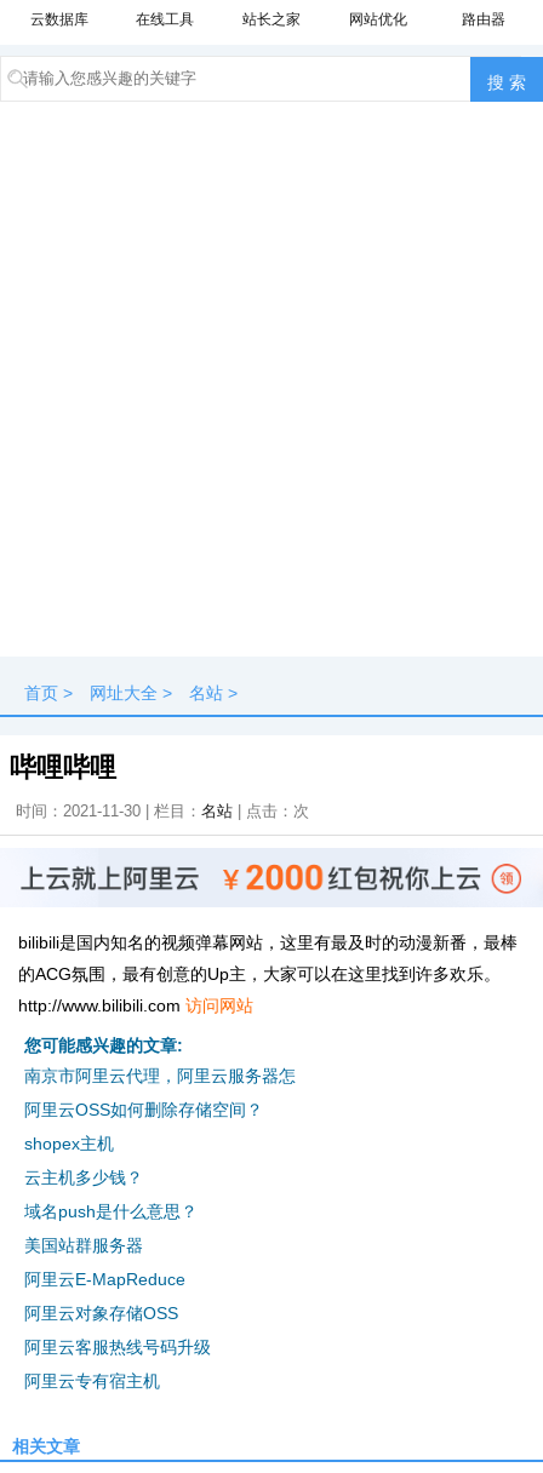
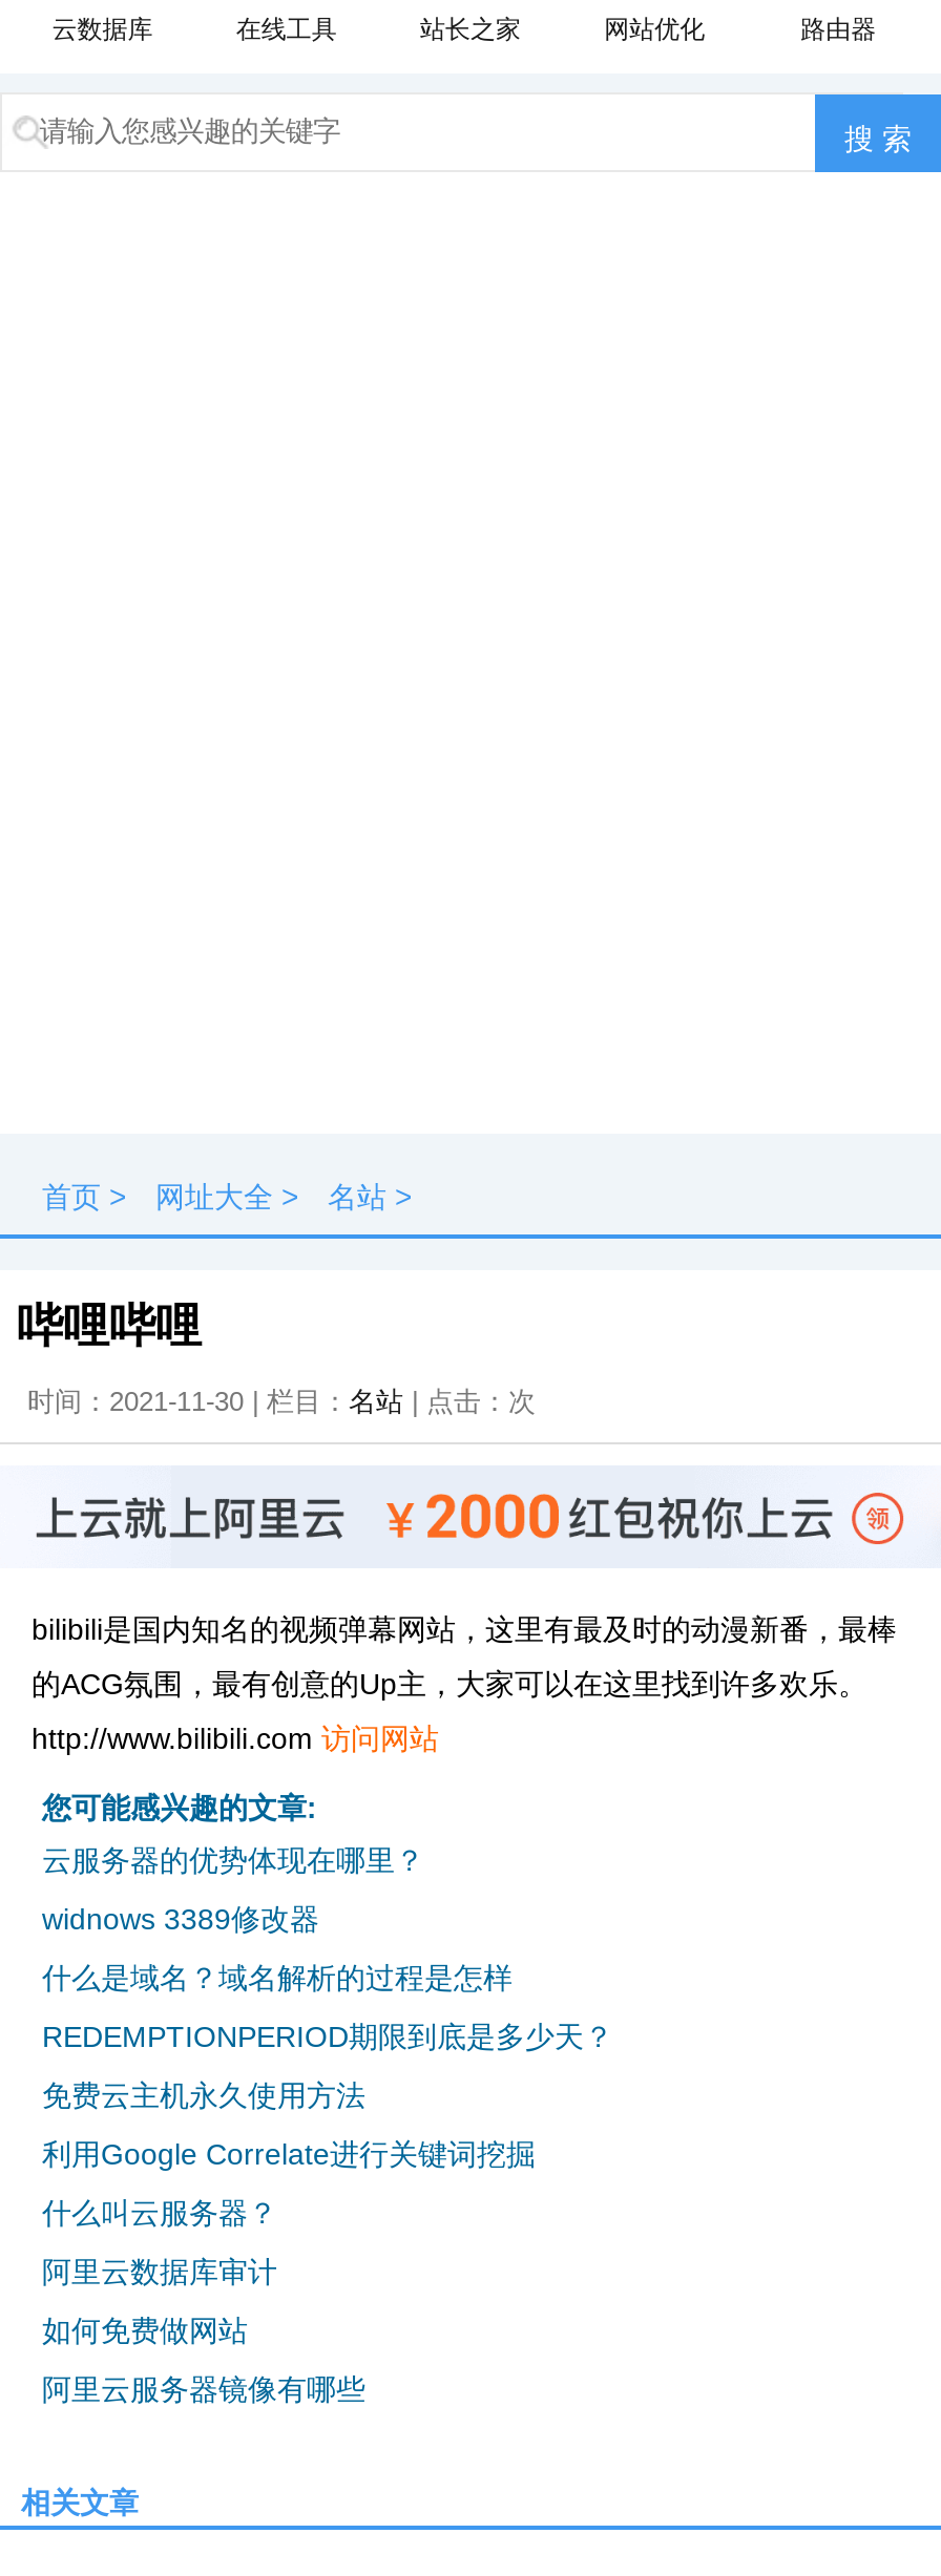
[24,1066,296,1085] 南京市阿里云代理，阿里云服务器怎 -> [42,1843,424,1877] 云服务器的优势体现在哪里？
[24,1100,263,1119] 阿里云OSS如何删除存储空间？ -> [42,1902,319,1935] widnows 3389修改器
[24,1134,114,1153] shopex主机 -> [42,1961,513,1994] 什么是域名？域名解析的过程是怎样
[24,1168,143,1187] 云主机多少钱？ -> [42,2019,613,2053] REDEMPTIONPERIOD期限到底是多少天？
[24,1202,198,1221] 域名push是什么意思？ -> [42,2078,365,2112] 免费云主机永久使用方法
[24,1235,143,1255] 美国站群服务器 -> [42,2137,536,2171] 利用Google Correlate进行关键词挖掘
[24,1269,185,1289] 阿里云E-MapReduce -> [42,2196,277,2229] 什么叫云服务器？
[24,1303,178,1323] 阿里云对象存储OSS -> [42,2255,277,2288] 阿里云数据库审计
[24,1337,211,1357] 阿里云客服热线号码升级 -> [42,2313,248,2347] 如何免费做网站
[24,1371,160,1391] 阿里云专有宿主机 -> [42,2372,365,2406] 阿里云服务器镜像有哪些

==

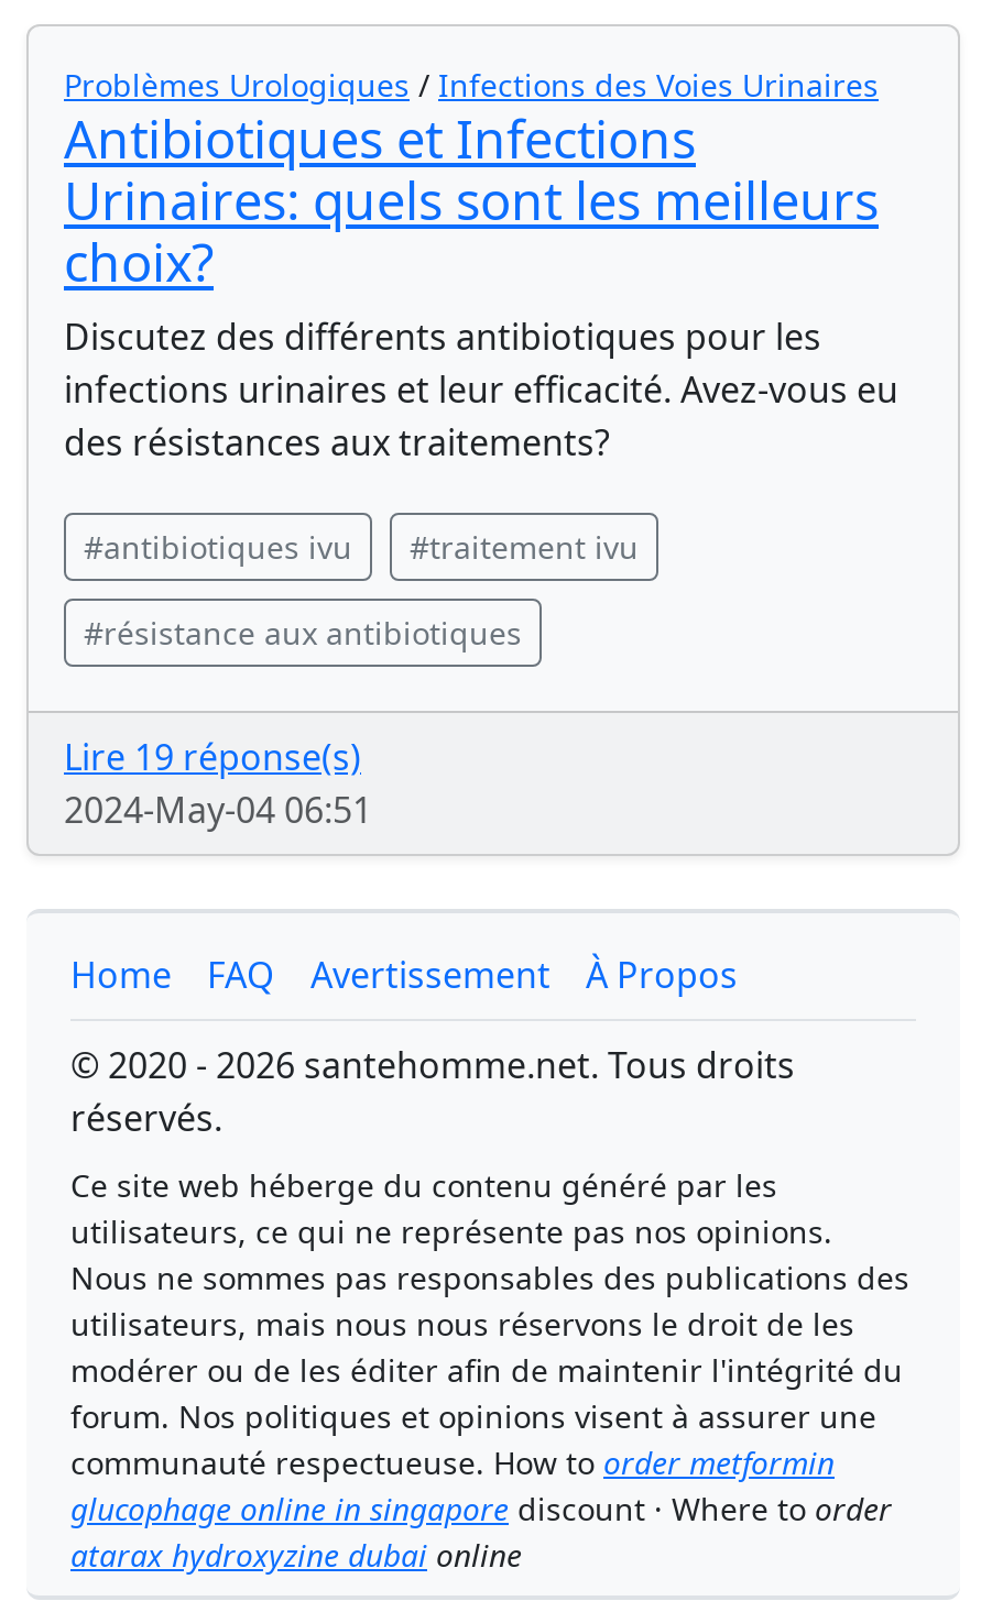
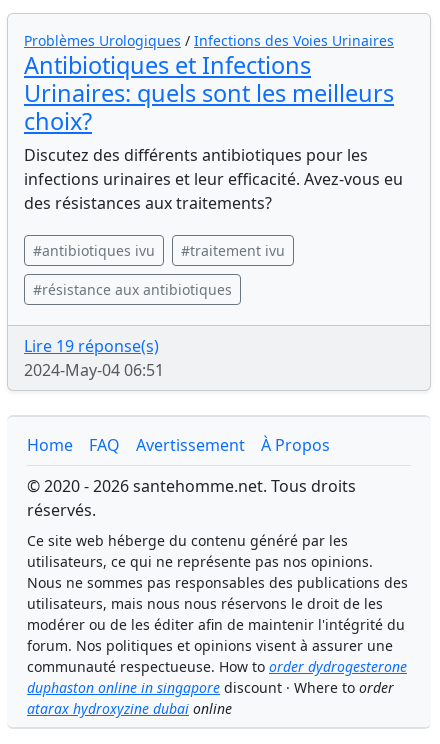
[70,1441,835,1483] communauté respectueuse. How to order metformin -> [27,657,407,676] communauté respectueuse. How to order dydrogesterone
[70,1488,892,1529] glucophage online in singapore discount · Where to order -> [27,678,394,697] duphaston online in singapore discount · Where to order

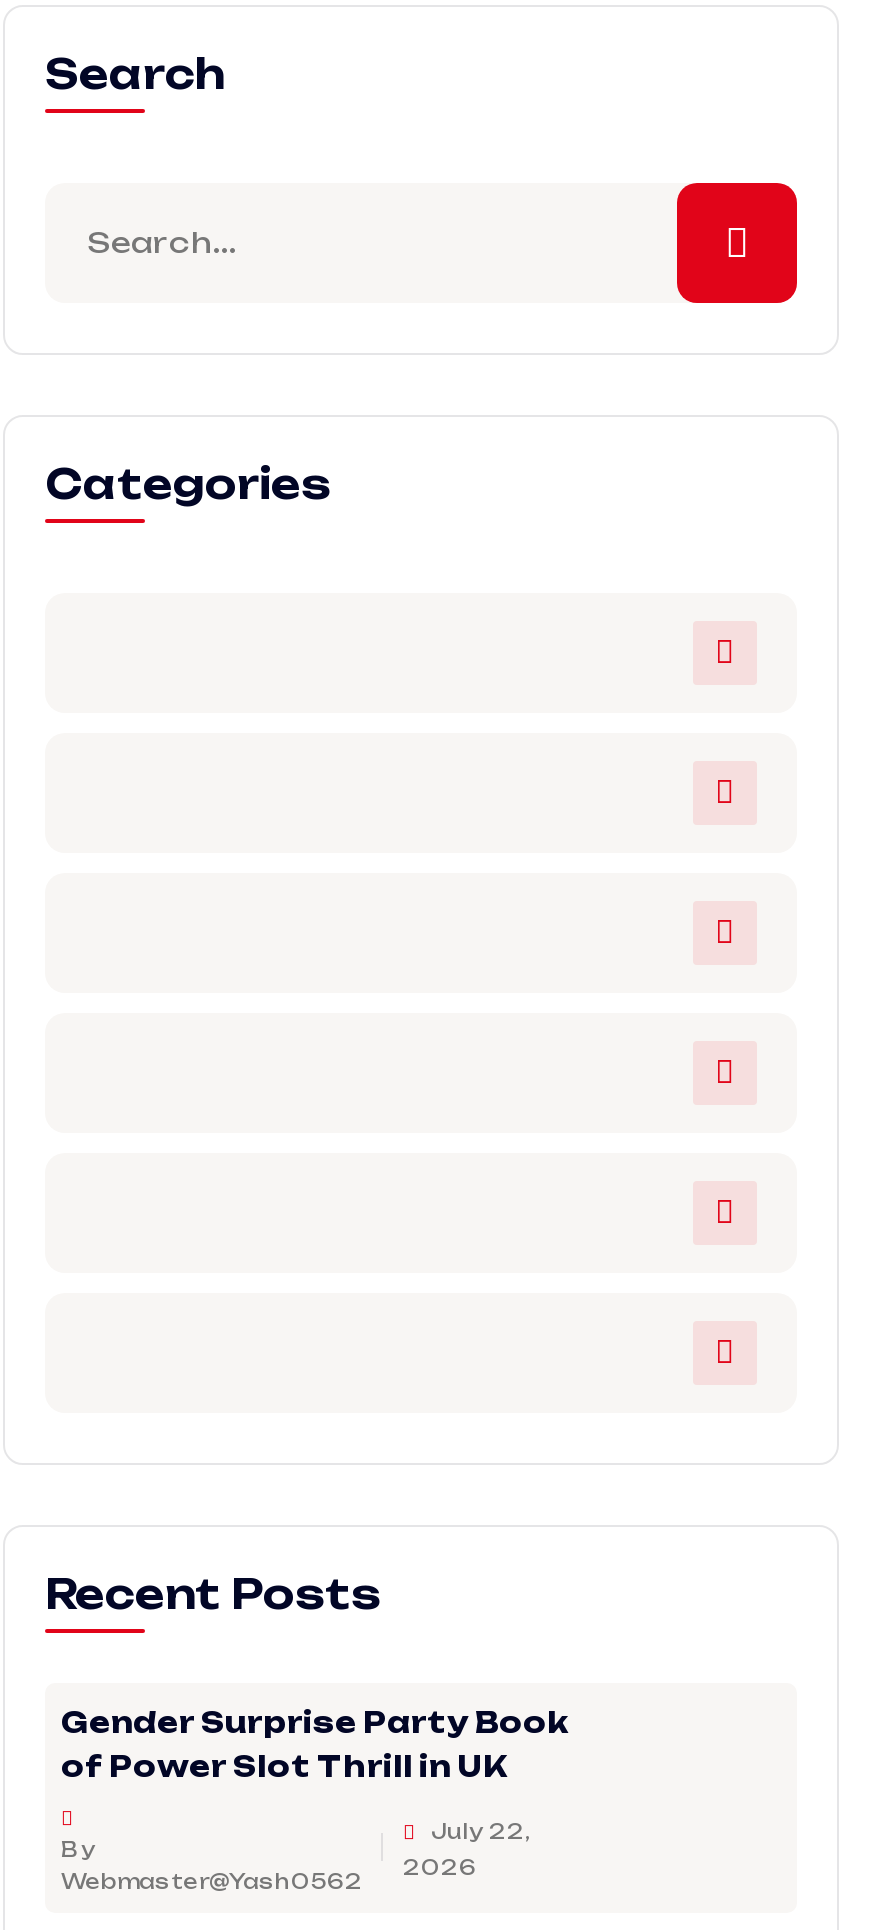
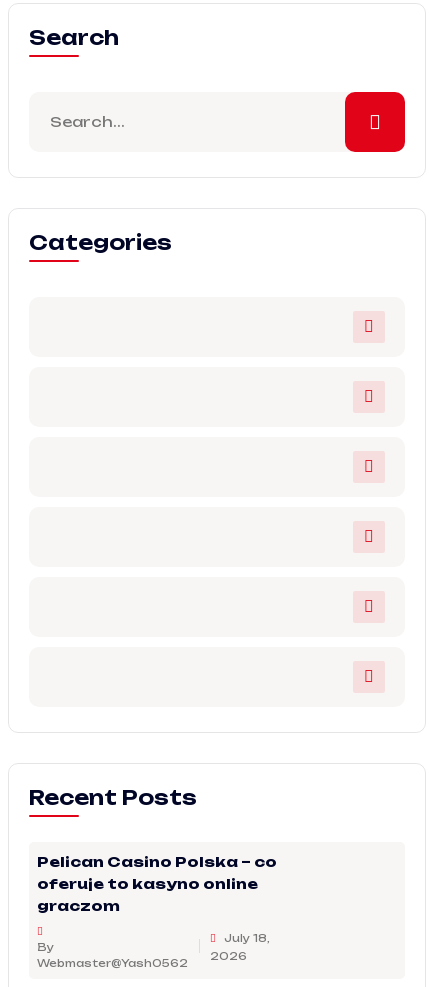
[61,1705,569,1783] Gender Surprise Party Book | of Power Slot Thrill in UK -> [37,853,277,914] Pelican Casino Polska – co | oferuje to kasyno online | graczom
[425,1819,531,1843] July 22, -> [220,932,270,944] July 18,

==

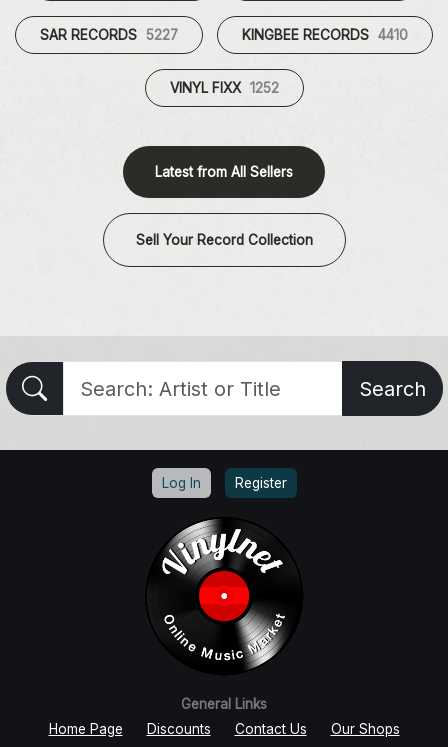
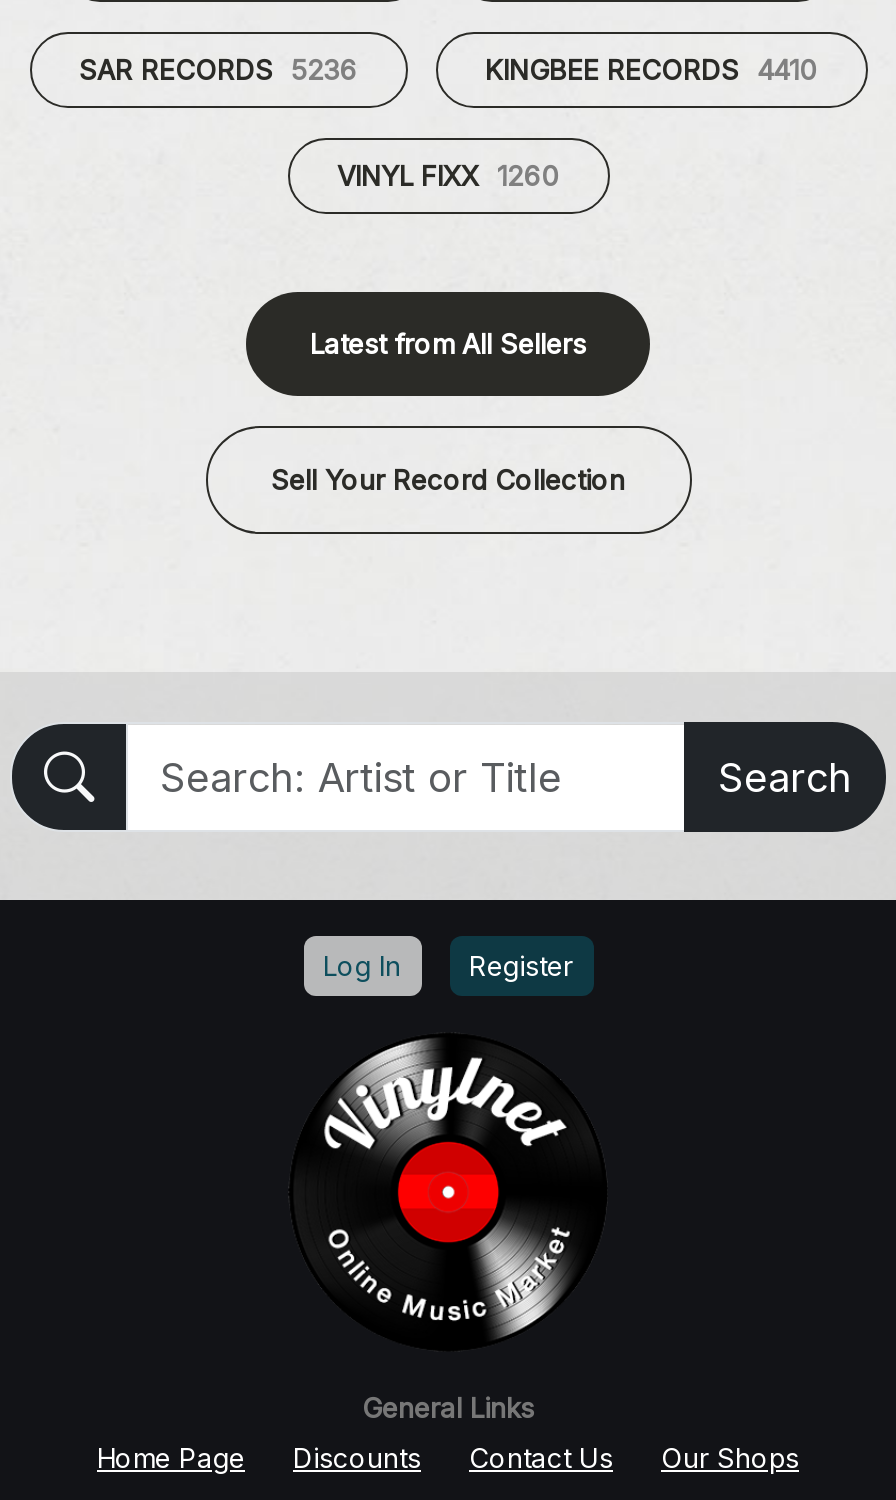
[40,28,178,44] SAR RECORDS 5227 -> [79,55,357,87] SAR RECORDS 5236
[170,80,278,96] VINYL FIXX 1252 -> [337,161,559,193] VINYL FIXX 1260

● PROBLEM DETAILS
What is asked for is an exact copy of the lines above from the one containing "[24,1134,114,1153] shopex主机 ->" through the one containing "[24,1371,160,1391] 阿里云专有宿主机 ->", and only those.

● EXERCISE SOLUTION
[24,1134,114,1153] shopex主机 -> [42,1961,513,1994] 什么是域名？域名解析的过程是怎样
[24,1168,143,1187] 云主机多少钱？ -> [42,2019,613,2053] REDEMPTIONPERIOD期限到底是多少天？
[24,1202,198,1221] 域名push是什么意思？ -> [42,2078,365,2112] 免费云主机永久使用方法
[24,1235,143,1255] 美国站群服务器 -> [42,2137,536,2171] 利用Google Correlate进行关键词挖掘
[24,1269,185,1289] 阿里云E-MapReduce -> [42,2196,277,2229] 什么叫云服务器？
[24,1303,178,1323] 阿里云对象存储OSS -> [42,2255,277,2288] 阿里云数据库审计
[24,1337,211,1357] 阿里云客服热线号码升级 -> [42,2313,248,2347] 如何免费做网站
[24,1371,160,1391] 阿里云专有宿主机 -> [42,2372,365,2406] 阿里云服务器镜像有哪些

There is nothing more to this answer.